# How to compare in Verilog?

So I am having trouble comparing values in Verilog for a counter module. I have a 16 bit reg 'd' that I use to assign to a output wire count. In the conditional statements, I have an 16 bit input that I use to compare 'd' to. When I use this input, all works well, but I want to use another reg to compare d to. I think I am having trouble understanding how comparing works in Verilog, can I compare two reg variables?

module counter(input clk,
input reset,
input up_down,
input [15:0] TBPRD_SHDW,
input [15:0] TBPRD,
input [1:0] mode,
output wire [15:0] count,
output reg CTR_eq_PRD,
output CTR_dir,
output reg CTR_eq_MAX,
output reg CTR_eq_ZERO,
reg [15:0] d;

reg [15:0] TBPRD_SHDW_reg;
reg [15:0] TBPRD_reg;
initial d = 0;
initial TBPRD_SHDW_reg = TBPRD_SHDW;
initial TBPRD_reg = TBPRD;

assign count = d;
always @(posedge clk or posedge reset) begin
if(mode == 2'b00) begin
if(d < TBPRD)
d <= d + 1'b1;
else if(d >= TBPRD)
d <= 0;
end


This works.

assign count = d;
always @(posedge clk or posedge reset) begin
if(mode == 2'b00) begin
if(d < TBPRD_reg)
d <= d + 1'b1;
else if(d >= TBPRD_reg)
d <= 0;
end


This does not

• What are TBPRD and TBPRD_reg connected to? – Voltage Spike Jul 2 at 20:53

The only assignment to TBPRD_reg that you've shown us is in an initial statement.

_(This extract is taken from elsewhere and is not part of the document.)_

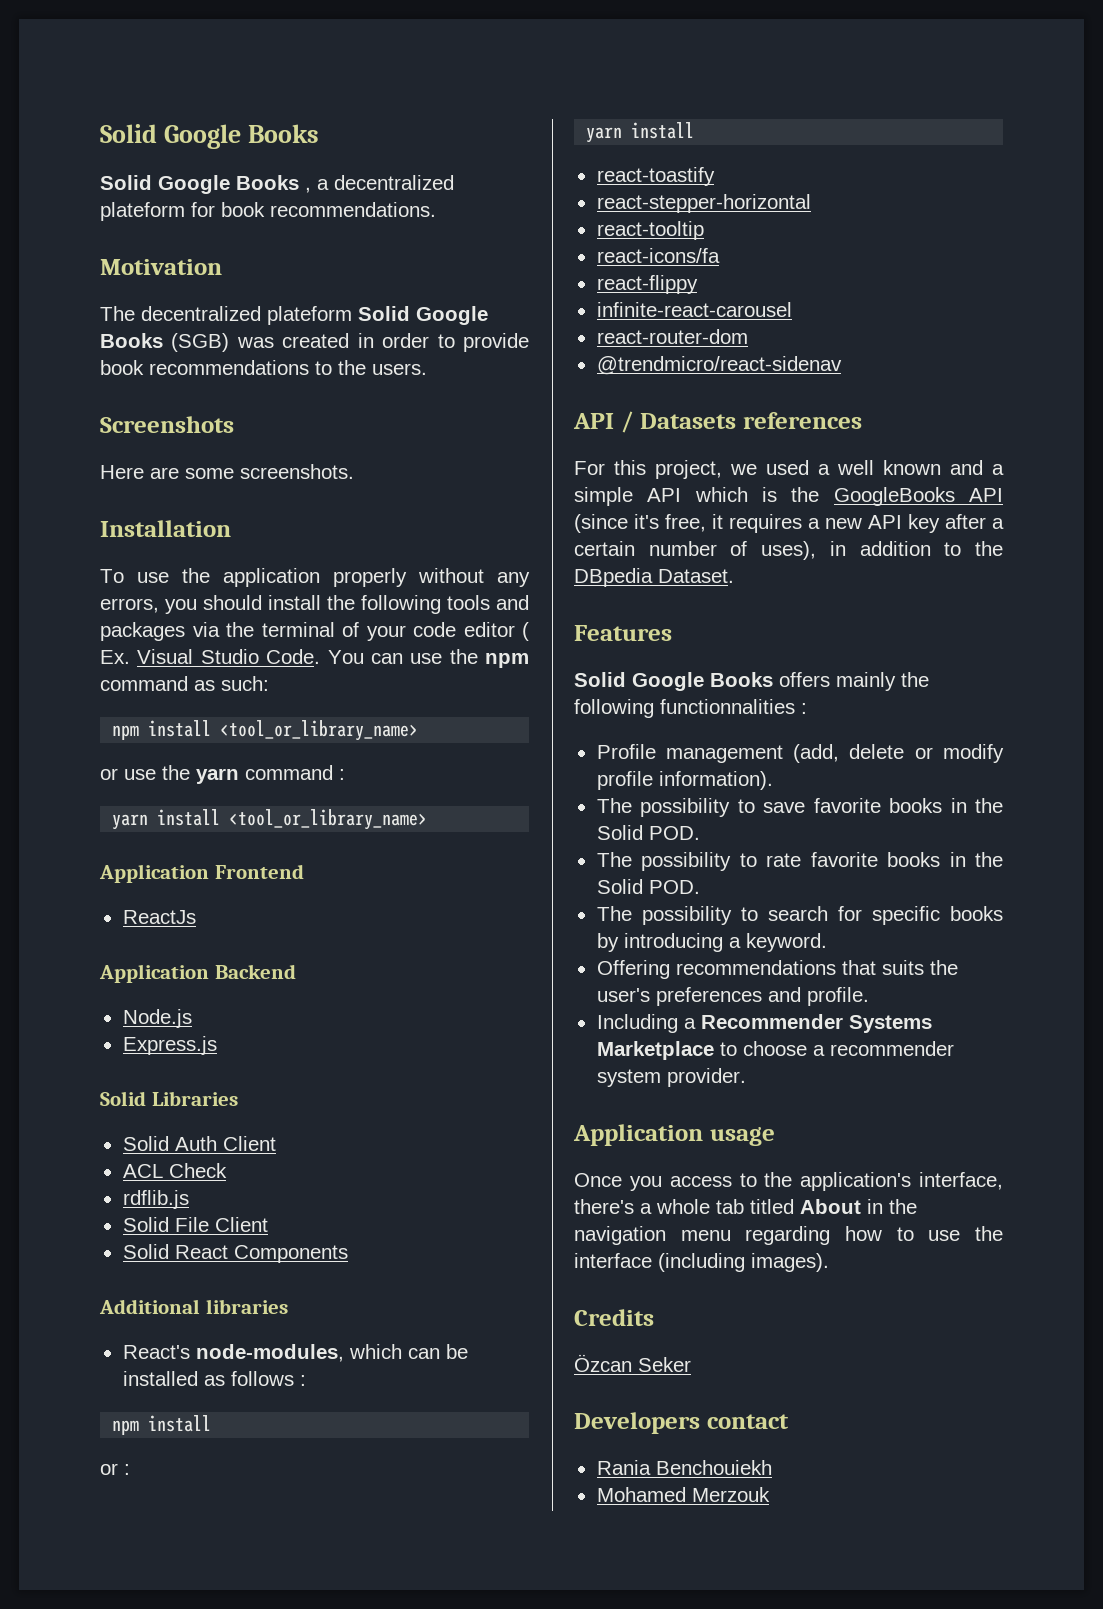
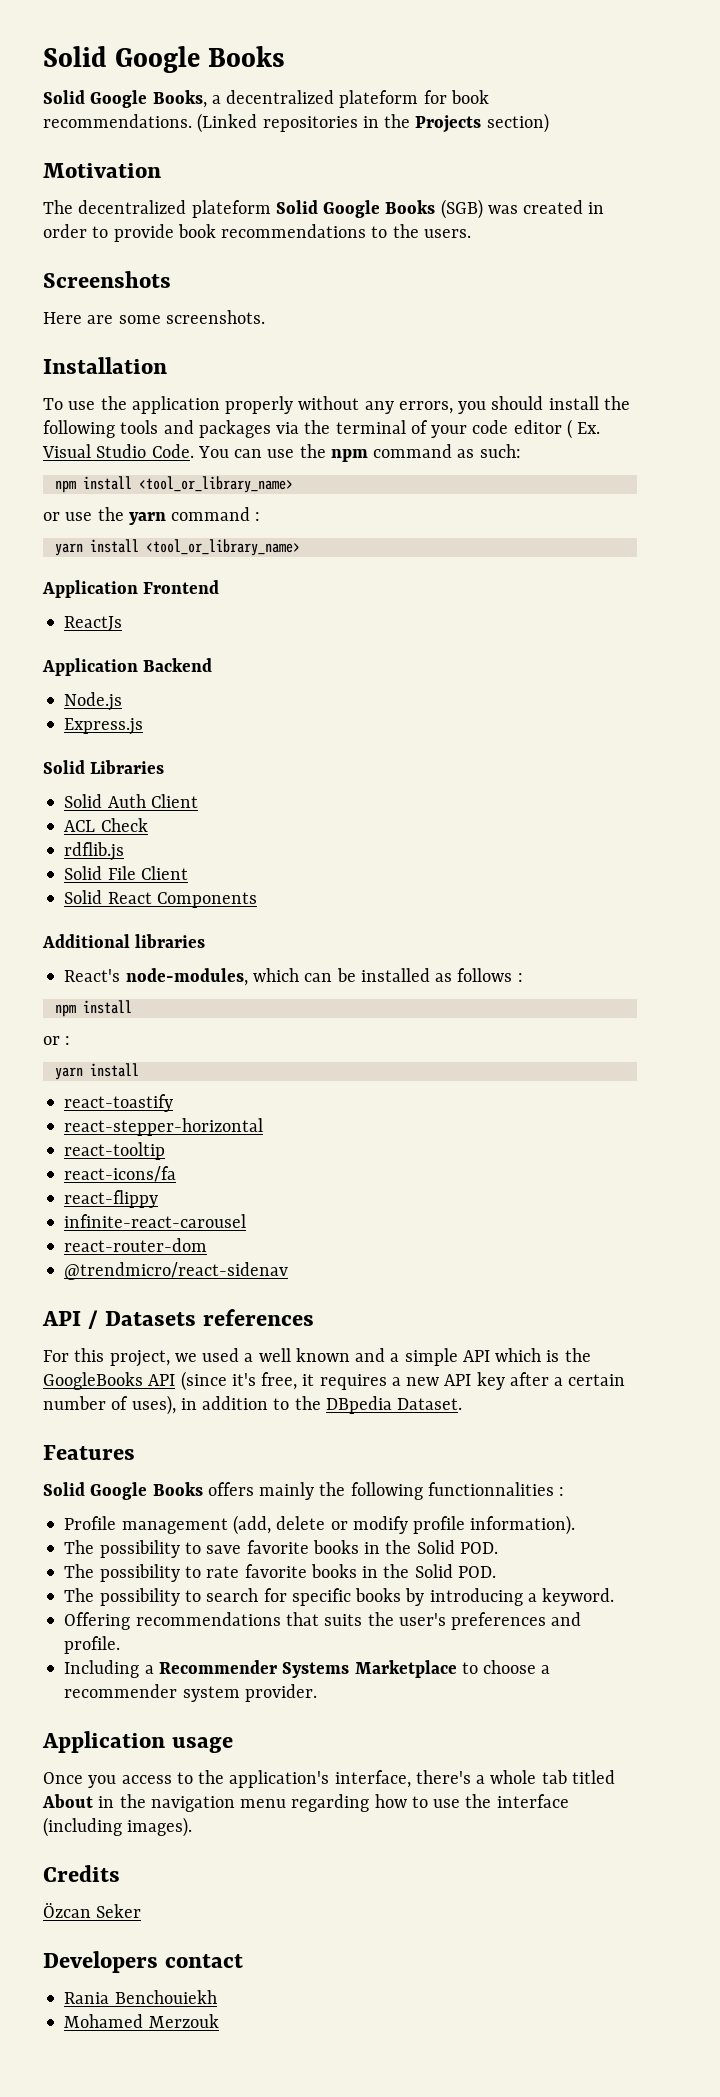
[236,175,311,193] Books , -> [152,90,207,108] Books,
(436, 209) none -> [197,113,549,133] (Linked repositories in the Projects section)

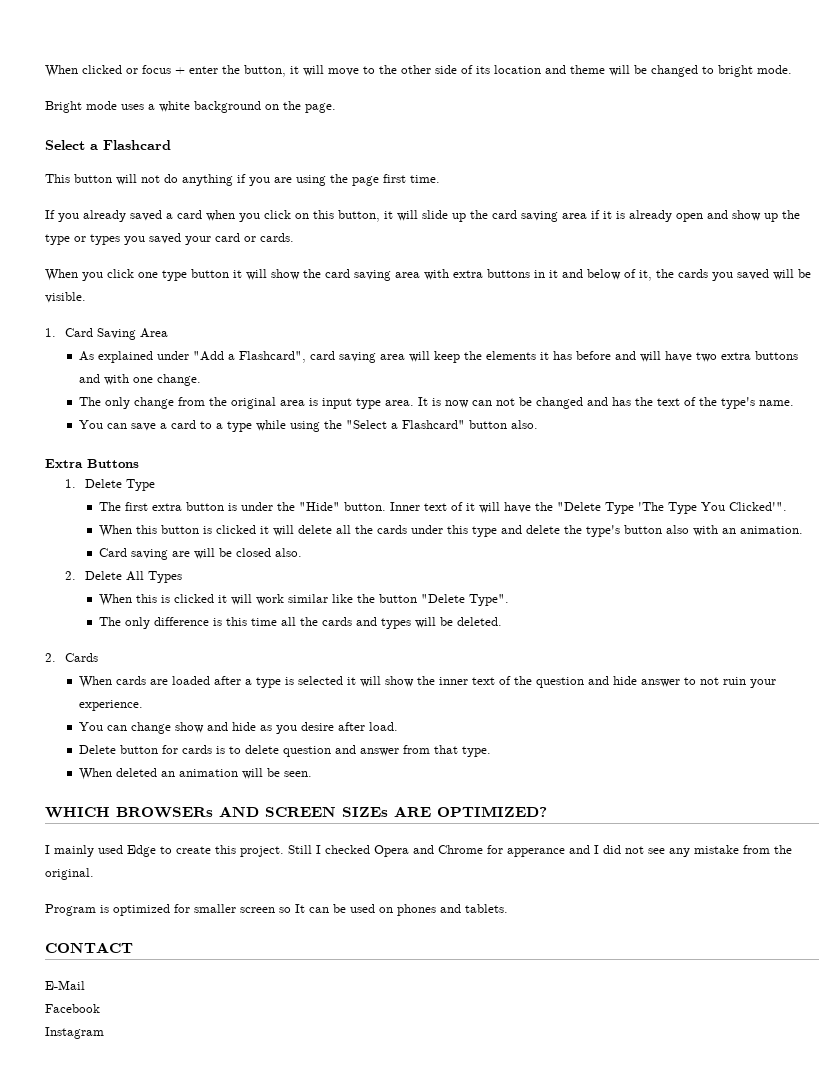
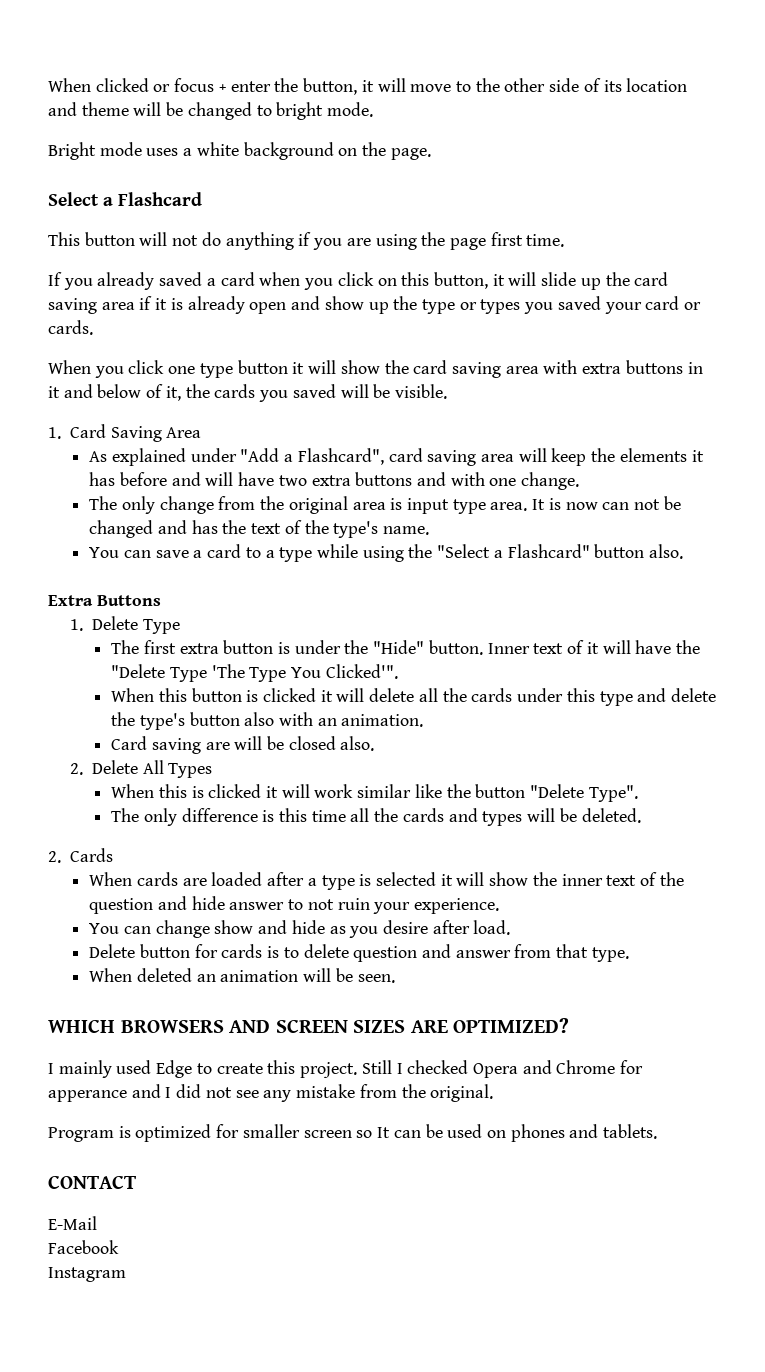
[116,807,213,818] BROWSERs -> [120,1020,224,1033] BROWSERS
[342,807,388,817] SIZEs -> [353,1020,406,1033] SIZES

If this is the only assignment in the design, then that's your problem.
An initial statement is primarily useful in simulation, where it is used to initialize signals before the simulation starts. As such, it cannot be used to copy values from an input port, because in general, those values haven't yet been set.
The initial statement should not be relied upon to do anything at all in the synthesized design, unless you know for sure that the FPGA technology you're using allows initial values for FFs to be stored in the configuration file. Again, even if this is true, it cannot be used to copy dynamic values from an input port.
In general, you should develop the habit of initializing FFs based on the reset signal and nothing else. That way, you can reset your design without power-cycling it to force a reconfiguration.